▶ [DATA PROVIDED]:
◆ ◆ ◆ ◆ ◆
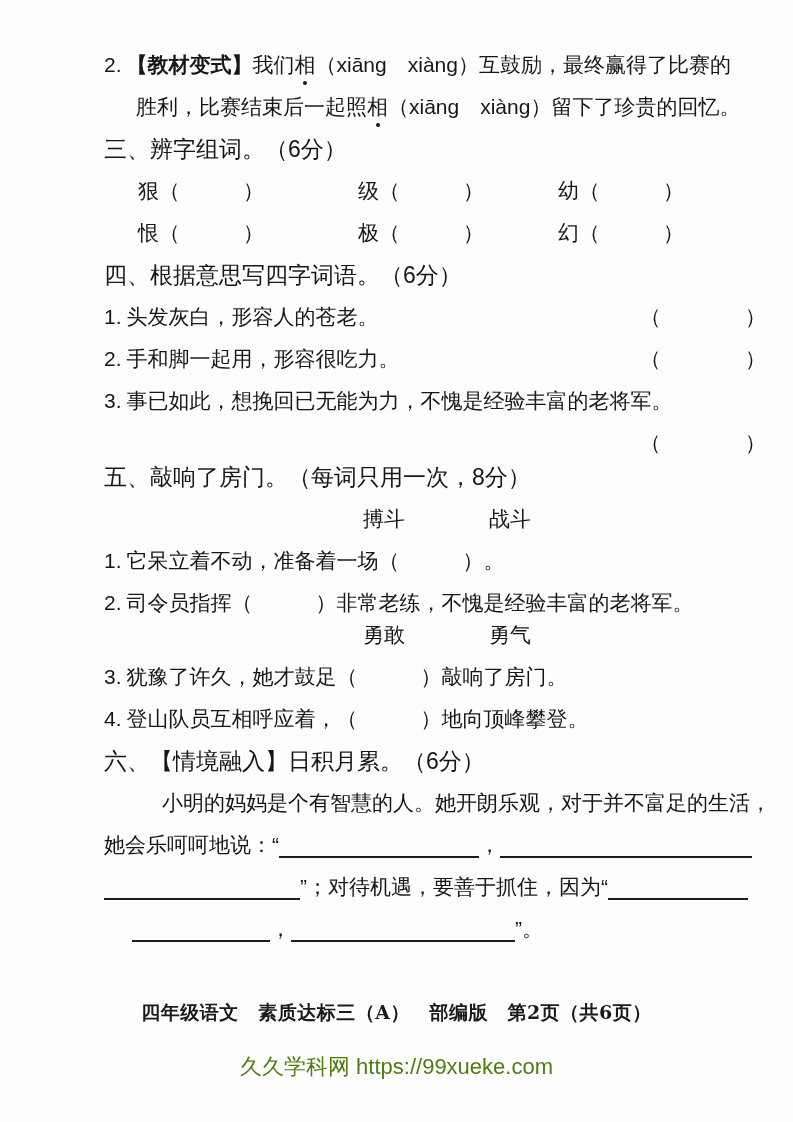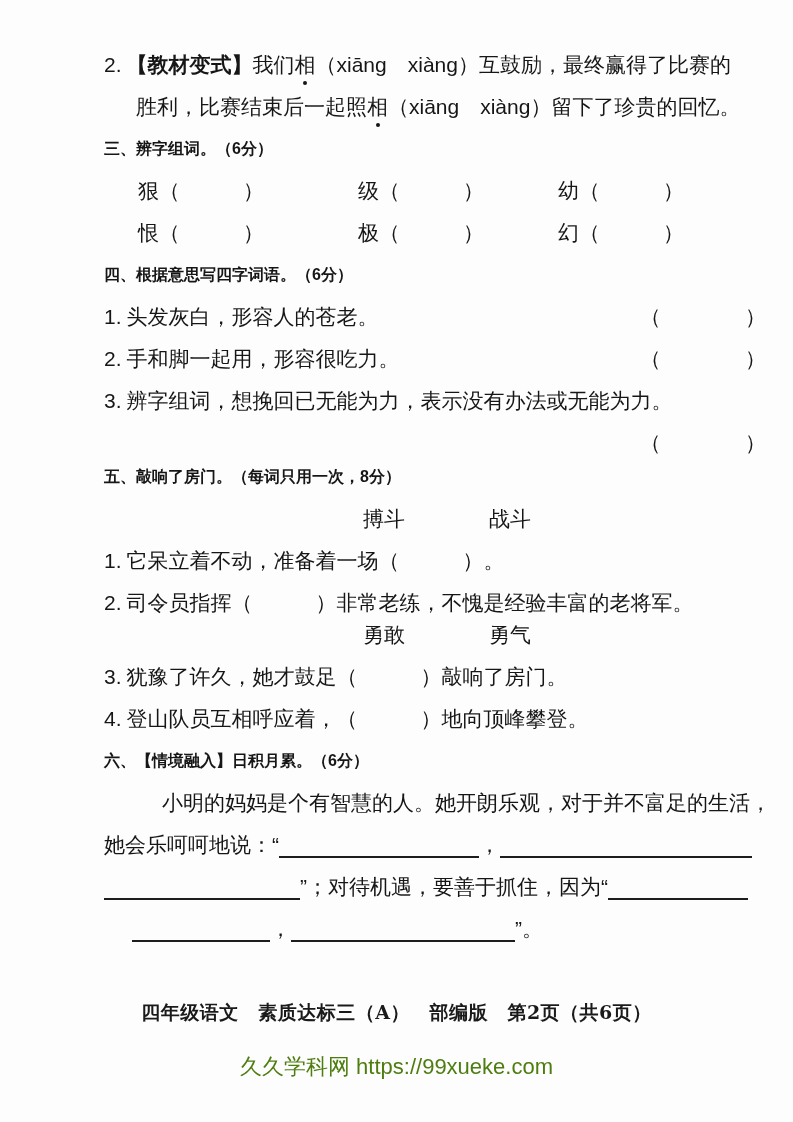--- a/index.html
+++ b/index.html
@@ -13,7 +13,7 @@
   }
   .content {position:absolute; left:56px; top:44px; width:686px;margin-left:48px;}
   .ln {min-height:42px; line-height:42px; font-size:21px; white-space:nowrap;}
-  .sec-title {font-weight:700; font-size:16px;}
+  .sec-title {font-weight:400; font-size:23px;}
   .num {display:inline-block; margin-right:5px;}
   .tag {font-weight:700;}
   .indent2 {padding-left:32px;}

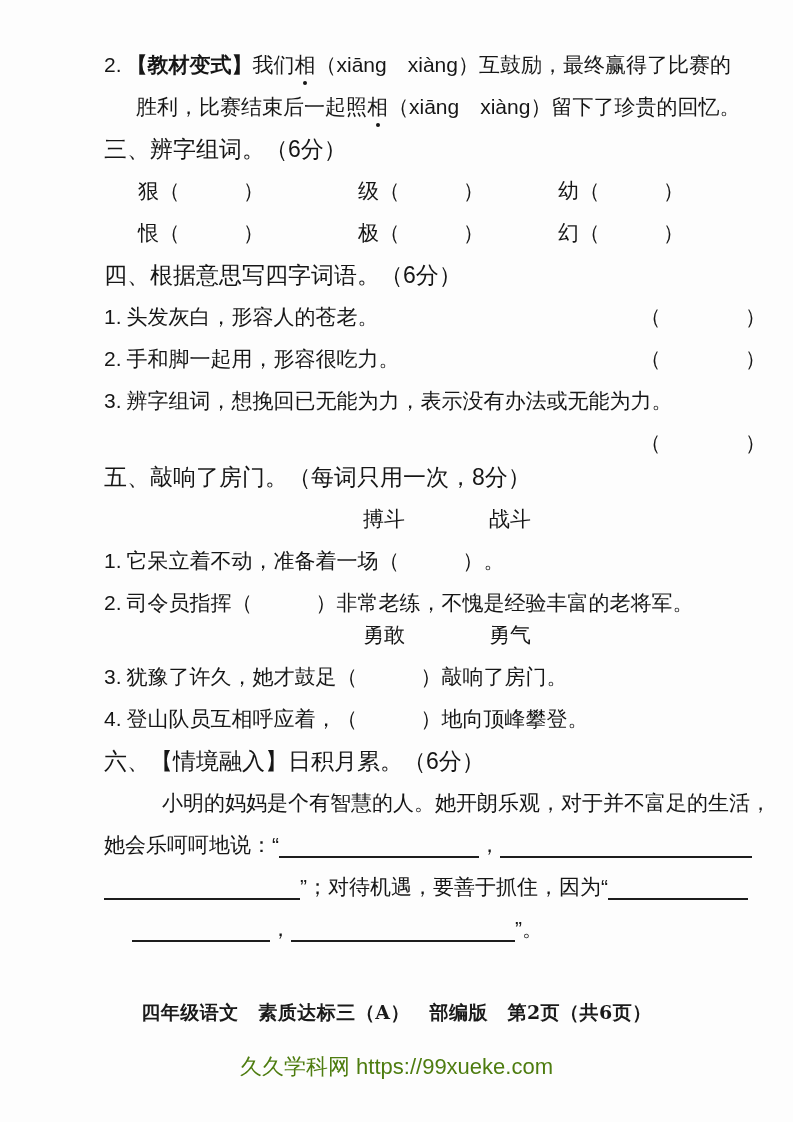--- a/index.html
+++ b/index.html
@@ -89,7 +89,7 @@
       <span class="qblank">（　　　　）</span>
     </div>
     <div class="ln">
-      <span class="num">3.</span><span>辨字组词，想挽回已无能为力，表示没有办法或无能为力。</span>
+      <span class="num">3.</span><span>事已如此，想挽回已无能为力，不愧是经验丰富的老将军。</span>
     </div>
     <div class="ln parenline">
       <span>（　　　　）</span>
◆ ◆ ◆ ◆ ◆
▶ [WORK TO BE COMPLETED]:
Copy out exactly the line that holds "-89,7 +89,7 @@" and all remaining lines of the listing, both the first and the last included.

▶ [FINISHED EXERCISE]:
@@ -89,7 +89,7 @@
       <span class="qblank">（　　　　）</span>
     </div>
     <div class="ln">
-      <span class="num">3.</span><span>辨字组词，想挽回已无能为力，表示没有办法或无能为力。</span>
+      <span class="num">3.</span><span>事已如此，想挽回已无能为力，不愧是经验丰富的老将军。</span>
     </div>
     <div class="ln parenline">
       <span>（　　　　）</span>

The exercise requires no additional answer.